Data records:
=== Begin Enclosure ===

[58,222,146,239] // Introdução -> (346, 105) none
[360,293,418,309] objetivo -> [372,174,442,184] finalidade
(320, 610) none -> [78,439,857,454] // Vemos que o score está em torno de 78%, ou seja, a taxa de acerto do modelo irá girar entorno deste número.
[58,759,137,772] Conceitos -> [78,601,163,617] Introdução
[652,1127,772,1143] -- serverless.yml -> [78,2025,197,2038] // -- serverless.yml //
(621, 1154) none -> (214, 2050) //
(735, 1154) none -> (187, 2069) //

=== End Enclosure ===
=== Begin Enclosure ===

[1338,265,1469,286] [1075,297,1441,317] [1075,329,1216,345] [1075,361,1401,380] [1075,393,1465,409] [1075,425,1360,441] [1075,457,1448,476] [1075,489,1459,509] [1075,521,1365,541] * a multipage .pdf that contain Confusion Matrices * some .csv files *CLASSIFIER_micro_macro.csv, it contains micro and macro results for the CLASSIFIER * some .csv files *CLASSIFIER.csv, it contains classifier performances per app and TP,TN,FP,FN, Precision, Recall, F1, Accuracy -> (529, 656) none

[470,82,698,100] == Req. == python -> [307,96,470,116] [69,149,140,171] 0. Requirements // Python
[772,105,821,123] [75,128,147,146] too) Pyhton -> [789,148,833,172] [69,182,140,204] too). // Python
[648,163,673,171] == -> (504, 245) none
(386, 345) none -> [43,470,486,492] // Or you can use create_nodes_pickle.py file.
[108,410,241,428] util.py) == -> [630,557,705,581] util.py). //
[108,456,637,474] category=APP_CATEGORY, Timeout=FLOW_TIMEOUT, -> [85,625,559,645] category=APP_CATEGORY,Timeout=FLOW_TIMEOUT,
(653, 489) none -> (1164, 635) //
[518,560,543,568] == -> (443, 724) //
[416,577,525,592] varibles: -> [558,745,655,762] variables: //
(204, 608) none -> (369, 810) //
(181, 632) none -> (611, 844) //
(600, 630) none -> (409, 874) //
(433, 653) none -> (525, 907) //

=== End Enclosure ===
=== Begin Enclosure ===

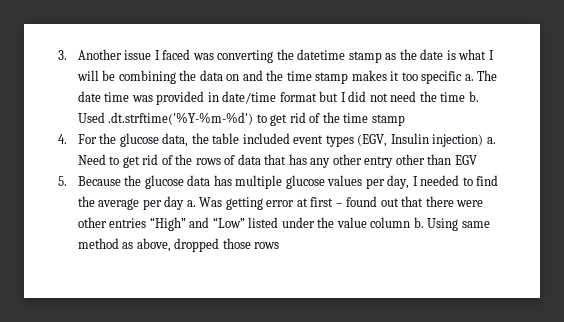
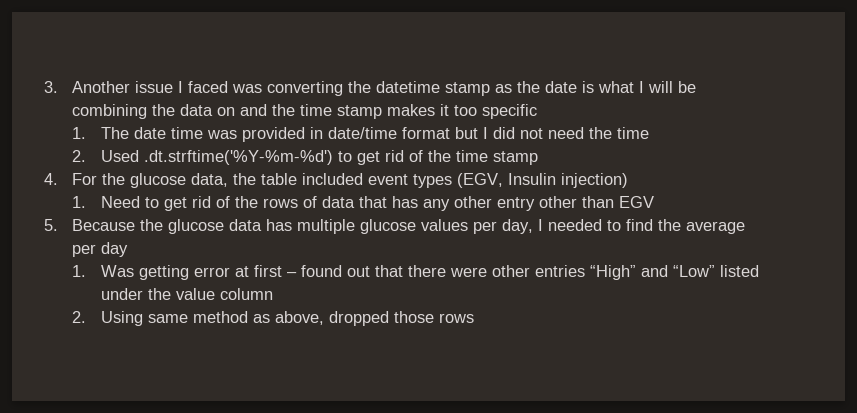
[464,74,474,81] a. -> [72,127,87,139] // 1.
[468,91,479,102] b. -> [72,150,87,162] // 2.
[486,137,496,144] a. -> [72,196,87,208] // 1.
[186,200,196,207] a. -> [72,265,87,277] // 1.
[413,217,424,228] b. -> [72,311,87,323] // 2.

=== End Enclosure ===

From the records above, transcribe exactly the run of lines that opens with the line holding "[1338,265,1469,286] [1075,297,1441,317] [1075,329,1216,345]" and closes with the line holding "(433, 653) none -> (525, 907) //", both included.

[1338,265,1469,286] [1075,297,1441,317] [1075,329,1216,345] [1075,361,1401,380] [1075,393,1465,409] [1075,425,1360,441] [1075,457,1448,476] [1075,489,1459,509] [1075,521,1365,541] * a multipage .pdf that contain Confusion Matrices * some .csv files *CLASSIFIER_micro_macro.csv, it contains micro and macro results for the CLASSIFIER * some .csv files *CLASSIFIER.csv, it contains classifier performances per app and TP,TN,FP,FN, Precision, Recall, F1, Accuracy -> (529, 656) none

[470,82,698,100] == Req. == python -> [307,96,470,116] [69,149,140,171] 0. Requirements // Python
[772,105,821,123] [75,128,147,146] too) Pyhton -> [789,148,833,172] [69,182,140,204] too). // Python
[648,163,673,171] == -> (504, 245) none
(386, 345) none -> [43,470,486,492] // Or you can use create_nodes_pickle.py file.
[108,410,241,428] util.py) == -> [630,557,705,581] util.py). //
[108,456,637,474] category=APP_CATEGORY, Timeout=FLOW_TIMEOUT, -> [85,625,559,645] category=APP_CATEGORY,Timeout=FLOW_TIMEOUT,
(653, 489) none -> (1164, 635) //
[518,560,543,568] == -> (443, 724) //
[416,577,525,592] varibles: -> [558,745,655,762] variables: //
(204, 608) none -> (369, 810) //
(181, 632) none -> (611, 844) //
(600, 630) none -> (409, 874) //
(433, 653) none -> (525, 907) //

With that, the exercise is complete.